⟨

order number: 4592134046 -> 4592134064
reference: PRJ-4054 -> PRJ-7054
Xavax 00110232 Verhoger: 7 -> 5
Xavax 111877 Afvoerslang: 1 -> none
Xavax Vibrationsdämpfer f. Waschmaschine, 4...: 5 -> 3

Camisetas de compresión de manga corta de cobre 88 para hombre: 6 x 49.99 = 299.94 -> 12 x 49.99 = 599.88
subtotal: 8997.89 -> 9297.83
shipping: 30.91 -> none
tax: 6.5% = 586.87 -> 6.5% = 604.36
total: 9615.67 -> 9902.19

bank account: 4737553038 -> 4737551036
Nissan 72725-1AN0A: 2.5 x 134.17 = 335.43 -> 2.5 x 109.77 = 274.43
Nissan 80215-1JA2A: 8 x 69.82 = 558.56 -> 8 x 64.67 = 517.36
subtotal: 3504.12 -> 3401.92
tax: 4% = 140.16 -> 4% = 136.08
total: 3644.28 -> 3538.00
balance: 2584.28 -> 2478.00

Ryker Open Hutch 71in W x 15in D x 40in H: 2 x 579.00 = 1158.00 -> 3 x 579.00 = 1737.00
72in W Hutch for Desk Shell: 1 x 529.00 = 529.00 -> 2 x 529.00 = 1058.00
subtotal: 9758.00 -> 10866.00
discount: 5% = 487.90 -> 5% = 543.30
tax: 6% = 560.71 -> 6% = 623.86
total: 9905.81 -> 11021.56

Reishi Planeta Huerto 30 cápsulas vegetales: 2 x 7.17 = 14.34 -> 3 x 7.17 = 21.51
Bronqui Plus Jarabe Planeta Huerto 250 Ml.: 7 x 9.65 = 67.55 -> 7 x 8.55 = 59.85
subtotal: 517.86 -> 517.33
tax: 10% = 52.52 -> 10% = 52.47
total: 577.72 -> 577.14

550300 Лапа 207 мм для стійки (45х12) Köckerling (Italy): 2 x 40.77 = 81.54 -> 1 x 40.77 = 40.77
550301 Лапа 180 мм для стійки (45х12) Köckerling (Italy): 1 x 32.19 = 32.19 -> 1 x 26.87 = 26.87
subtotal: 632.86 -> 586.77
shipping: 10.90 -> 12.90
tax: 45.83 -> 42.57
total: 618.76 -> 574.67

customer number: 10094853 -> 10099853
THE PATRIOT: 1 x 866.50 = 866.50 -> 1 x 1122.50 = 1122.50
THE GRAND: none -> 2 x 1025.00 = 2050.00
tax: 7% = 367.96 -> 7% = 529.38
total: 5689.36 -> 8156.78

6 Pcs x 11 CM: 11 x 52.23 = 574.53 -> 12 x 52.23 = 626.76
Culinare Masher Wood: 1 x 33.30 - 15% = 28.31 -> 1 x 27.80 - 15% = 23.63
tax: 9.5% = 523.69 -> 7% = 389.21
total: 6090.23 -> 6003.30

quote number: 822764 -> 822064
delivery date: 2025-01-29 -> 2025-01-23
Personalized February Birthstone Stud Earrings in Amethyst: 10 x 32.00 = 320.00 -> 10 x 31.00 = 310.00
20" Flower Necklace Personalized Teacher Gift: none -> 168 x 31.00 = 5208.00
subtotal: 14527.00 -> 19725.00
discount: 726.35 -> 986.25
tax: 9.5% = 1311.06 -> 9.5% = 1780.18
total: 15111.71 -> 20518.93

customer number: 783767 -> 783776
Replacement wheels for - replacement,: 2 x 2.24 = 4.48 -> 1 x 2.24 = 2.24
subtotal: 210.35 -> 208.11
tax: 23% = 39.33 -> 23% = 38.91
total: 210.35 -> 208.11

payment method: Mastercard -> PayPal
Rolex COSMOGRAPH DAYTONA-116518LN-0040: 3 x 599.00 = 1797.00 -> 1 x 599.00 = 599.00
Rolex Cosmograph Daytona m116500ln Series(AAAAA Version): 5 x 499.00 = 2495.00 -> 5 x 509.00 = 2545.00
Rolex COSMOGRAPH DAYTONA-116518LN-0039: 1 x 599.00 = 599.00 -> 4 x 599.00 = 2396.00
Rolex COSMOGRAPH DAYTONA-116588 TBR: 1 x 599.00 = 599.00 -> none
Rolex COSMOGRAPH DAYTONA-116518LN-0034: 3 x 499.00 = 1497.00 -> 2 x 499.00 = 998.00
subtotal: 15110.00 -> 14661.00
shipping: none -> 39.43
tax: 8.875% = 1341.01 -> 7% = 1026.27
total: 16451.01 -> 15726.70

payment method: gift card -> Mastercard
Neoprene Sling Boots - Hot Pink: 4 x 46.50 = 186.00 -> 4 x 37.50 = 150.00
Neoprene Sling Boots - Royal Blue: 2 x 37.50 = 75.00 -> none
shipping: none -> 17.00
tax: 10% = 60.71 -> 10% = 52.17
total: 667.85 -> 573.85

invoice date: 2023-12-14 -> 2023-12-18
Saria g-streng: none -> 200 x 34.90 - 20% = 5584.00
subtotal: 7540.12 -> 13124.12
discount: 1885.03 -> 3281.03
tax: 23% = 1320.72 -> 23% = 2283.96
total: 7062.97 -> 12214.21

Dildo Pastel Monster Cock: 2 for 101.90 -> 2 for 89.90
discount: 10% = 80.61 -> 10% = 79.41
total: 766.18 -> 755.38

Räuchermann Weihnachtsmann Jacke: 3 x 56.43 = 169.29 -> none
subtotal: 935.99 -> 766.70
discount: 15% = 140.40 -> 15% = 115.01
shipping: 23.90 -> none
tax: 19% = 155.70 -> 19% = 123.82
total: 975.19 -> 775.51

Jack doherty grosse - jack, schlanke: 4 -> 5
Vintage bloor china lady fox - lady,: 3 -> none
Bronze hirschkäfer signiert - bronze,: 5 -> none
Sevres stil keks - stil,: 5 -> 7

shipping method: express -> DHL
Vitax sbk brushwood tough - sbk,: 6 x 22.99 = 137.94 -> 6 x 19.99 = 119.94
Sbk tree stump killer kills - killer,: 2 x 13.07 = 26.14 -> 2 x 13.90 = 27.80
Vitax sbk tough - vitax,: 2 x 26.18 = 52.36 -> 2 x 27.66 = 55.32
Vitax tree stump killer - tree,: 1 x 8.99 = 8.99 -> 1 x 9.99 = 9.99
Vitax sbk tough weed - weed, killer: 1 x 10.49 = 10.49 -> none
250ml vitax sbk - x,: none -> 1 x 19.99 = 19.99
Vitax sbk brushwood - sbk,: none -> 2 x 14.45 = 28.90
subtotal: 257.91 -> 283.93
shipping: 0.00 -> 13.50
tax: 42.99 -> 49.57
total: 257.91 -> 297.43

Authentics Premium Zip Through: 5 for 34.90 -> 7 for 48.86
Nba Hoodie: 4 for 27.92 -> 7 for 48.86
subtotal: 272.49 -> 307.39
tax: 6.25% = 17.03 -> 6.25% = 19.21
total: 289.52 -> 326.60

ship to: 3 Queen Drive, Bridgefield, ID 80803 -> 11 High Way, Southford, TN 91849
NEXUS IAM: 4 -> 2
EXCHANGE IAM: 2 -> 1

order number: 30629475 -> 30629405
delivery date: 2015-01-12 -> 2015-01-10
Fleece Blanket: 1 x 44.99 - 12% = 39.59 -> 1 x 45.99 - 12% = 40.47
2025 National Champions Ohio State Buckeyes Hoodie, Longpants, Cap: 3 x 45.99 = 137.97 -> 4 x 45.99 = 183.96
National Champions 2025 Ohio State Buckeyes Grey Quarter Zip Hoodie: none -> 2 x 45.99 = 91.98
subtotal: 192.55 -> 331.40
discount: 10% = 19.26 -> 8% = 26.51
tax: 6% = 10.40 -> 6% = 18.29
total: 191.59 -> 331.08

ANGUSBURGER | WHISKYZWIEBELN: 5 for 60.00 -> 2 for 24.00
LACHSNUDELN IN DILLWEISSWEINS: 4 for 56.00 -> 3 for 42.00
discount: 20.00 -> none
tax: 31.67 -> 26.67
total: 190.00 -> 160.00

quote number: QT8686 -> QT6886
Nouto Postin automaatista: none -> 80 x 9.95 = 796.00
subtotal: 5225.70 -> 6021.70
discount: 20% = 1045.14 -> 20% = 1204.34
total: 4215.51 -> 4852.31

⟩

Up to and including the line with "550300 Лапа 207", transcribe the entries above exactly, starting from their first line.

**Task solution:**
order number: 4592134046 -> 4592134064
reference: PRJ-4054 -> PRJ-7054
Xavax 00110232 Verhoger: 7 -> 5
Xavax 111877 Afvoerslang: 1 -> none
Xavax Vibrationsdämpfer f. Waschmaschine, 4...: 5 -> 3

Camisetas de compresión de manga corta de cobre 88 para hombre: 6 x 49.99 = 299.94 -> 12 x 49.99 = 599.88
subtotal: 8997.89 -> 9297.83
shipping: 30.91 -> none
tax: 6.5% = 586.87 -> 6.5% = 604.36
total: 9615.67 -> 9902.19

bank account: 4737553038 -> 4737551036
Nissan 72725-1AN0A: 2.5 x 134.17 = 335.43 -> 2.5 x 109.77 = 274.43
Nissan 80215-1JA2A: 8 x 69.82 = 558.56 -> 8 x 64.67 = 517.36
subtotal: 3504.12 -> 3401.92
tax: 4% = 140.16 -> 4% = 136.08
total: 3644.28 -> 3538.00
balance: 2584.28 -> 2478.00

Ryker Open Hutch 71in W x 15in D x 40in H: 2 x 579.00 = 1158.00 -> 3 x 579.00 = 1737.00
72in W Hutch for Desk Shell: 1 x 529.00 = 529.00 -> 2 x 529.00 = 1058.00
subtotal: 9758.00 -> 10866.00
discount: 5% = 487.90 -> 5% = 543.30
tax: 6% = 560.71 -> 6% = 623.86
total: 9905.81 -> 11021.56

Reishi Planeta Huerto 30 cápsulas vegetales: 2 x 7.17 = 14.34 -> 3 x 7.17 = 21.51
Bronqui Plus Jarabe Planeta Huerto 250 Ml.: 7 x 9.65 = 67.55 -> 7 x 8.55 = 59.85
subtotal: 517.86 -> 517.33
tax: 10% = 52.52 -> 10% = 52.47
total: 577.72 -> 577.14

550300 Лапа 207 мм для стійки (45х12) Köckerling (Italy): 2 x 40.77 = 81.54 -> 1 x 40.77 = 40.77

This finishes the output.